So they had to keep the protective spells going, but the protective spells were what was drawing the beetles and mirror bugs in and causing the problem. And of course, the more beetles and mirror bugs showed up, the harder it was to keep the protective spells going. Papa got Lan and the settlement magician and anyone who knew any magic at all to help hold the protective spells, while he and Professor Jeffries tried to find a way to lower the power in the settlement spell (so it wouldn’t attract the beetles anymore) without actually having to drop it and recast it.

Lan had decided all on his own to try to reach me. Papa wasn’t any too pleased when he heard that, though he had to admit it had turned out well. Lan’s idea was that if someone outside the settlement could squash or burn enough of the bugs and beetles, it would be safe to lower the protective spells. He hadn’t really had a clear idea just how many of them there were.
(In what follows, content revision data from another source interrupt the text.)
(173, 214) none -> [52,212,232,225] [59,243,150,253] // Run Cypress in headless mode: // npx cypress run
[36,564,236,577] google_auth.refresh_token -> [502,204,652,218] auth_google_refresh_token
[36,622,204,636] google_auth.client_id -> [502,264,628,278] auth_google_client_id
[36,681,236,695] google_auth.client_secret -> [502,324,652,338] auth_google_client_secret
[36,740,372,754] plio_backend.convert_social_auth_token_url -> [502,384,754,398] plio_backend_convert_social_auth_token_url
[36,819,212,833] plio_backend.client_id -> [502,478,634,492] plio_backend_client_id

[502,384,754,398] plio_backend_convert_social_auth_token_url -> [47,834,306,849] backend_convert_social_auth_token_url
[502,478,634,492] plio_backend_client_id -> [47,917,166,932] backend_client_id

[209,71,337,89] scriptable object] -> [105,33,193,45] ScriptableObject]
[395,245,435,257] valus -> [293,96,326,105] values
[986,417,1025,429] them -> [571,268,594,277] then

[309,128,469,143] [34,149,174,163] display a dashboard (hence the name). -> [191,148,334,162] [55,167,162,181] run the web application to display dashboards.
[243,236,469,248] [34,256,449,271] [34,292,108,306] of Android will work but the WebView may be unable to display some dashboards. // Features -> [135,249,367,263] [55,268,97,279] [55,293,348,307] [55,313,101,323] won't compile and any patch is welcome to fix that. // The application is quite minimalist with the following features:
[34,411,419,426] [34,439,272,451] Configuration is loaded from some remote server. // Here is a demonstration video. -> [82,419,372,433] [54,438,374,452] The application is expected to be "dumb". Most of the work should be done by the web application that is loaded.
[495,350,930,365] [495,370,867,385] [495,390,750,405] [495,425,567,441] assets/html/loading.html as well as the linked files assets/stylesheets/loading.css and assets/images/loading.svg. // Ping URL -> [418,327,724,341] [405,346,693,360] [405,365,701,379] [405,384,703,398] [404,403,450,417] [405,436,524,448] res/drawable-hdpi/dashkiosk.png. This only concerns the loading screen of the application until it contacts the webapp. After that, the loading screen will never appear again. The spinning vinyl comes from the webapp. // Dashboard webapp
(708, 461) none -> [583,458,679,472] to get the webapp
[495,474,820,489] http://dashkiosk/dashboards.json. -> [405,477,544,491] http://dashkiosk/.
Then Wash and William and I told our part, and Wash explained how the twist in the mirror bug magic worked. Papa and the professor got excited all over again, and started in right away to calculate how to build it into the settlement spells.

Meantime, Lan just sat and looked at me. Finally he said, “You found out all this about how the bugs work?”

I nodded.

“How?”

“I told you,” I said. “It was world-sensing and the concentration technique and being mad as anything, all mixed together. Near as I can figure, anyway.”

Lan grunted. Right about then, the settlement magician asked me what I meant, and I got all tangled up in explaining because he didn’t know anything about Aphrikan or Hijero–Cathayan magic at all. I didn’t start to understand what had Lan bothered until later, when we all got out into the settlement.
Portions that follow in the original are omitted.